Sometimes a flower or two falls from a tall tree and lands on the concrete floor with a low voice. Kapok is orange and red. Even lying on the ground, it looks like some burning flames from a distance. It's just that they gradually went out, and we didn't know it. In the classroom, we will secretly put a misty poem in the drawer, because Shu Ting is from southern Fujian, and we prefer her poems. Shu Ting also wrote kapok: I have my red flower, like a heavy sigh and a heroic torch. I peeked out of the window. Those kapok don't look like torches. I think they are soft, like southerners. The flowers fell and sighed lightly. The teacher also teaches Shu Ting's poems in class, but it is the first "Motherland, My Dear Motherland". When the old modern literature teacher recited in a shriveled voice, sleepiness quietly visited us. I think the advantage of college is that no matter what you do in class, as long as you don't make any noise, the teacher won't interfere. I continue to look at my kapok.

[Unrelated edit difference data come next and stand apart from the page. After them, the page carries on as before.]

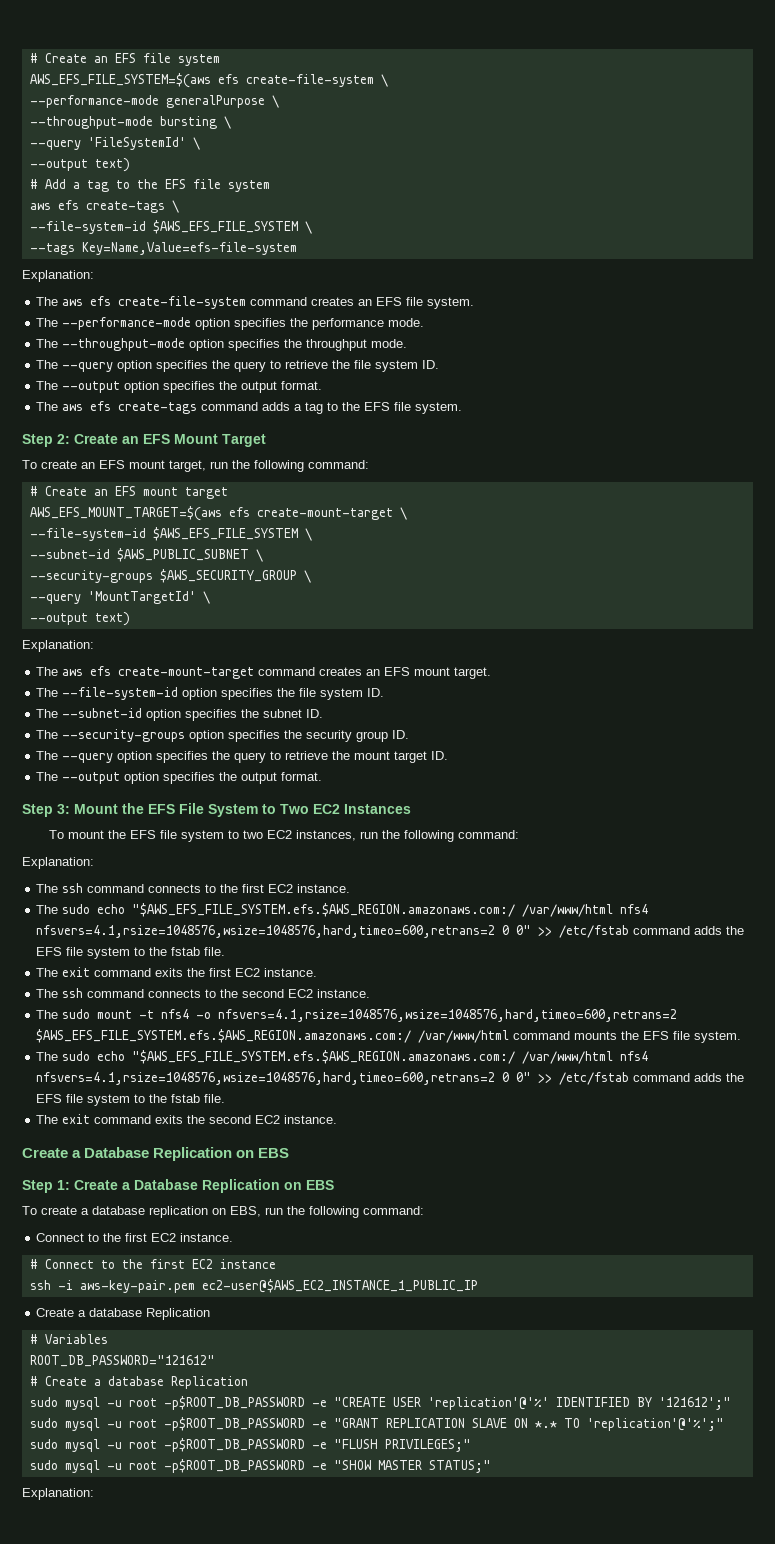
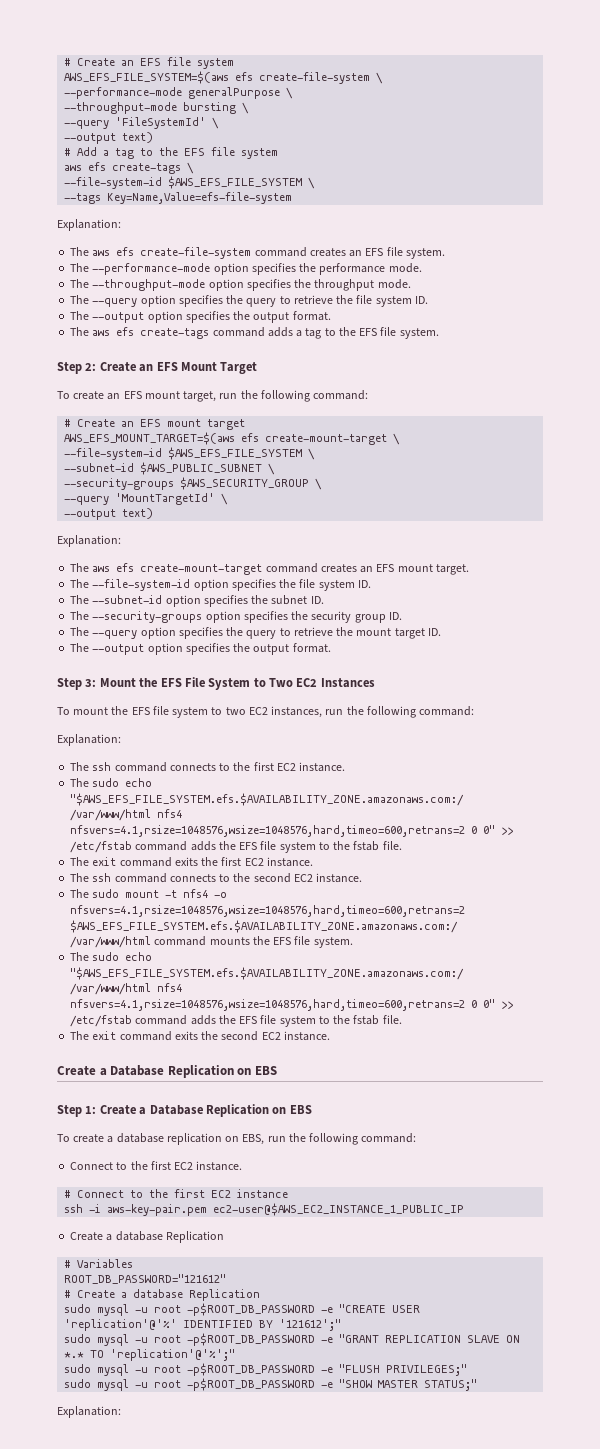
  The ssh command connects to the first EC2 instance.
- The sudo echo "$AWS_EFS_FILE_SYSTEM.efs.$AWS_REGION.amazonaws.com:/ /var/www/html nfs4 nfsvers=4.1,rsize=1048576,wsize=1048576,hard,timeo=600,retrans=2 0 0" >> /etc/fstab command adds the EFS file system to the fstab file.
+ The sudo echo "$AWS_EFS_FILE_SYSTEM.efs.$AVAILABILITY_ZONE.amazonaws.com:/ /var/www/html nfs4 nfsvers=4.1,rsize=1048576,wsize=1048576,hard,timeo=600,retrans=2 0 0" >> /etc/fstab command adds the EFS file system to the fstab file.
- The sudo mount -t nfs4 -o nfsvers=4.1,rsize=1048576,wsize=1048576,hard,timeo=600,retrans=2 $AWS_EFS_FILE_SYSTEM.efs.$AWS_REGION.amazonaws.com:/ /var/www/html command mounts the EFS file system.
- The sudo echo "$AWS_EFS_FILE_SYSTEM.efs.$AWS_REGION.amazonaws.com:/ /var/www/html nfs4 nfsvers=4.1,rsize=1048576,wsize=1048576,hard,timeo=600,retrans=2 0 0" >> /etc/fstab command adds the EFS file system to the fstab file.
+ The sudo mount -t nfs4 -o nfsvers=4.1,rsize=1048576,wsize=1048576,hard,timeo=600,retrans=2 $AWS_EFS_FILE_SYSTEM.efs.$AVAILABILITY_ZONE.amazonaws.com:/ /var/www/html command mounts the EFS file system.
+ The sudo echo "$AWS_EFS_FILE_SYSTEM.efs.$AVAILABILITY_ZONE.amazonaws.com:/ /var/www/html nfs4 nfsvers=4.1,rsize=1048576,wsize=1048576,hard,timeo=600,retrans=2 0 0" >> /etc/fstab command adds the EFS file system to the fstab file.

Kapok is also an alternative tree in the south. Other trees grow lush leaves first, and then some small and bright flowers, such as peach trees. Kapok does not grow leaves first, but simply grows all the red flowers in one step, and there are many flowers. It seems that all the passion should be vented. Because the trees are very tall, we look up and see that they are really like some burning clouds. However, this kind of life is not long, just like now, there are not many flowers left in the lonely branches, which always gives me a feeling of being inseparable. Coupled with the spring rain, my mood is inexplicably depressed.

I don't know why people call kapok a "hero tree". It has never left me the impression of a hero with a big beard, a wide face and a high crown. However, its earliest name "beacon tree" is more realistic. Who didn't work hard in their hearts at the age of twenty?

Boring student life can produce acne, probably because spring wants to bloom on our faces. When we are busy squeezing acne in front of the mirror, the spring rain has stopped and early summer has arrived. The evenings in April and May are our most free time. We came to the lawn under the kapok tree and took the guitar. Guitar is the fashion of young people, and I don't quite understand why. Probably the guitar has a strong sense of rhythm, noisy strings and is closer to young people. Often a group of people sit together, one or two people play and others listen. The sound of the guitar is clear and dull, smooth and heavy. The player presses the upper chord tightly with his left hand and quickly dials it with his right hand. The voice is unrestrained in repression. With the acceleration of plucking, he often stands up, twists his body greatly, and then sings loudly: My heart is waiting, waiting forever ... Our throat is itchy, and the desire to vent is lured from the bottom of our hearts, so everyone sings at the top of their lungs: ... We sing at dusk, a little desperate, until we are exhausted.

What are we waiting for? I don't know. Anyway, we have to wait, even for Godot. When we were lying on the grass wearily, we suddenly found something like catkins around us. They floated down from the kapok tree, and we only looked up at kapok, which became seeds, and the cotton wool that stretched for miles floated down gently as soon as it was blown by the wind. It's a mass, very light, and it's blown far away by the wind. So the grass is covered with kapok and absorbent cotton. We tried to catch it with our hands. It is too light for us to catch it easily. We blew on him, but he couldn't fly high.

Kapok fruit is like a pod. They were long and flat, fell to the ground, and no one picked them up until they turned black and were swept into the garbage dump by cleaners. Four years in college, I don't know if I can eat.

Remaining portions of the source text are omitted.